Norman é retratado como um paralelo moderno de Agatha, ao ponto que em determinado momento os moradores dão a entender que também iriam assassiná-lo. Ele tinha todos os motivos do mundo para nutrir ódio por aquele lugar e aquelas pessoas, porém, preferiu acabar com esse paradoxo. A única maneira de acabar com o ciclo do ódio é quando uma das partes consegue exercer o perdão. Mesmo sendo entendível seguir o mesmo caminho que sua antepassada, Norman preferiu exercer a compaixão e quebrou a maldição.


Foto: Agatha
Foto: Reprodução/ Laika Studios

Não apenas ele defendeu os juízes que outrora assassinaram uma criança, mas também conseguiu, através do amor, convencer essa criança de que não valia mais a pena continuar nutrindo esse ódio. O ódio é um veneno que não destrói apenas o exterior, mas também o interior daquele que o cultiva. A única maneira de conseguir deixar o ódio ir é abraçando o amor. A sequência final do longa é uma das coisas mais bonitas que já vi. Não é apenas o Norman lutando contra Aggie, mas a luta do ódio contra o perdão.

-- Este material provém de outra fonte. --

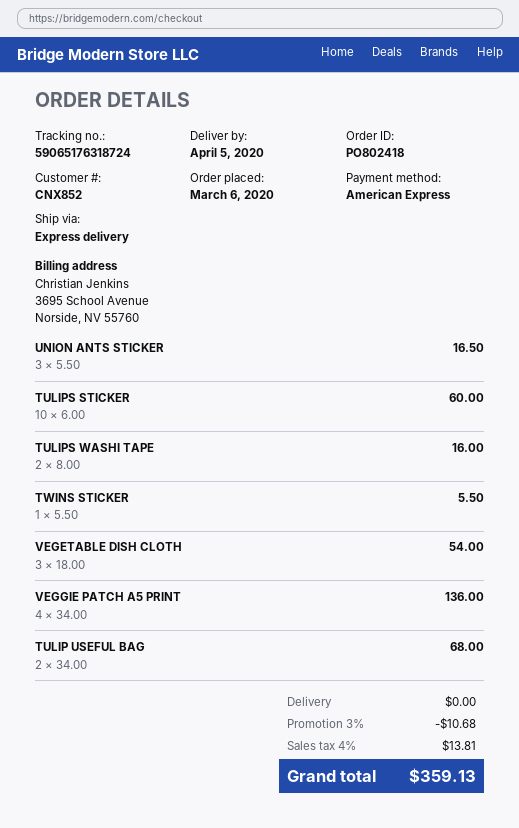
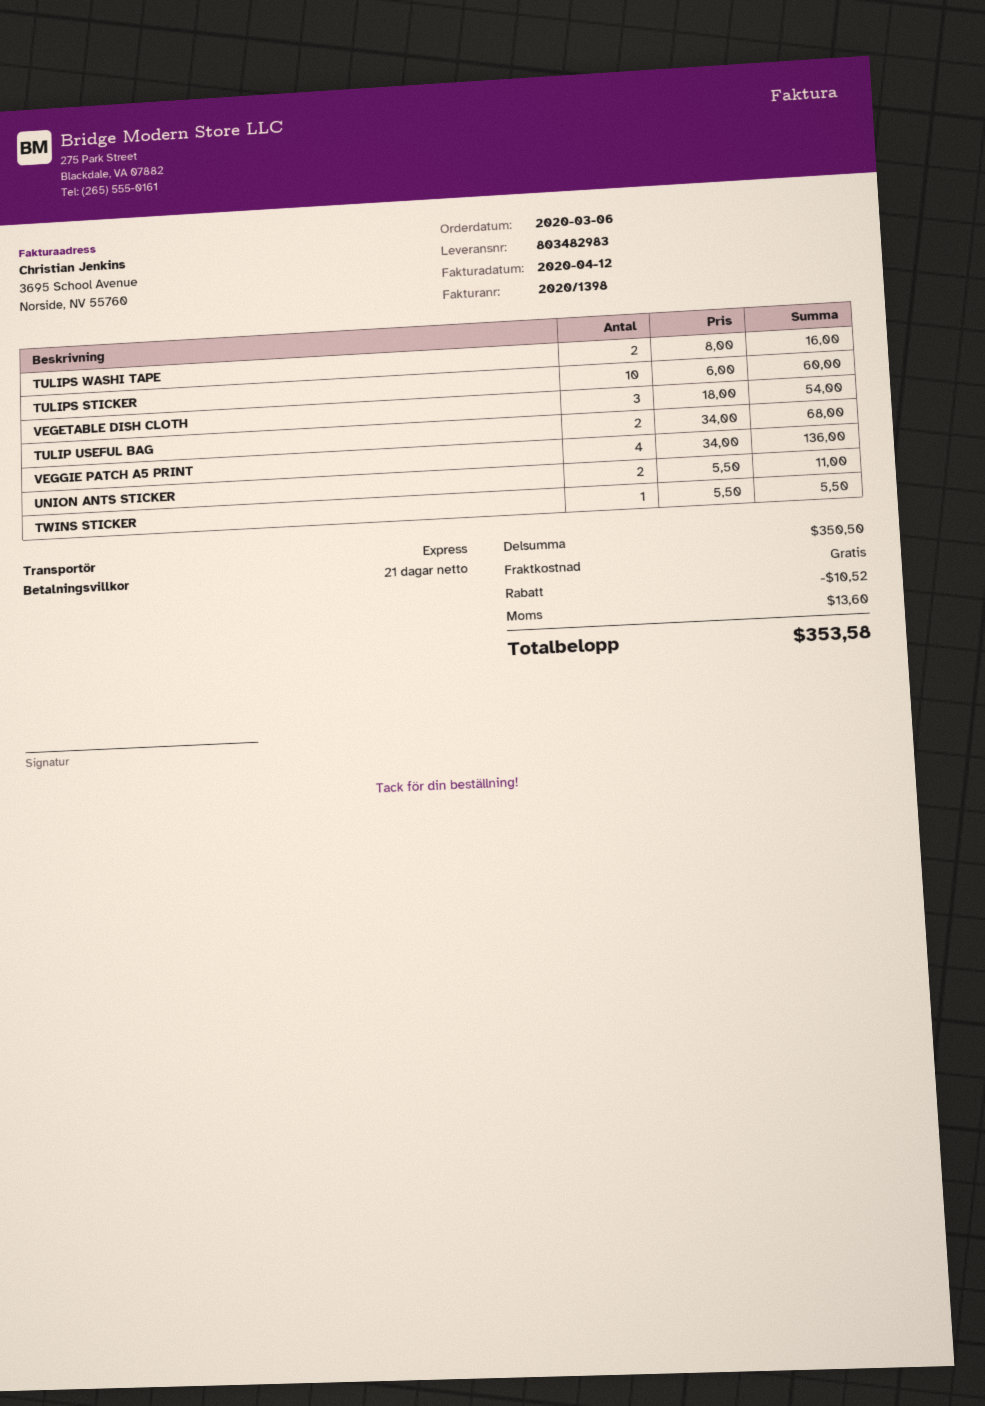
UNION ANTS STICKER: 3 x 5.50 = 16.50 -> 2 x 5.50 = 11.00
discount: 10.68 -> 10.52
tax: 13.81 -> 13.60
total: 359.13 -> 353.58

A cena não é apenas linda visualmente, mas toda a direção entrega um misto de emoções que, particularmente, me levou à emoção. Todo o discurso do Norman, embalado com aquela trilha sonora de arrepiar, faz com que essa cena seja o ponto mais alto de todo o filme. No fim, percebemos que, por trás do monstro, existia apenas uma garotinha que foi vítima da ignorância dos homens. No fim, Paranorman é uma história sobre amor, perdão e como o ódio não consome apenas ao exterior, mas também ao interior daqueles que o cultiva.


Conclusão: Um filme para levar para a vida


Eu tenho uma relação extremamente pessoal com esse filme. Na infância, eu o odiava de coração. Achava ele chato e criei um desgosto por conta da quantidade de vezes que foi reprisado na Record. Depois de crescer, comecei a vê-lo com outros olhos depois que vi um Gif do Norman com a Agatha em um vídeo da música Kill Yourself Part III, dos $uicideBoy$. Essa mistura de memórias que eu tinha com esse filme fez com que eu desenvolvesse por ele um sentimento especial.


Foto: Norman
Foto: Reprodução/ Laika Studios

Paranorman representa uma parte de minha infância, adolescência e, agora, vida adulta. Mas, para além disso, representa uma verdadeira masterpiece do stop motion. O longa tem uma animação invejável até para produções que vieram depois. Além disso, sua estética é extremamente linda e um prato cheio para amantes do terror, assim como eu. Seu elenco de personagens é extremamente carismático, servindo quase como uma paródia de “grupo de adolescentes de filmes Trash”.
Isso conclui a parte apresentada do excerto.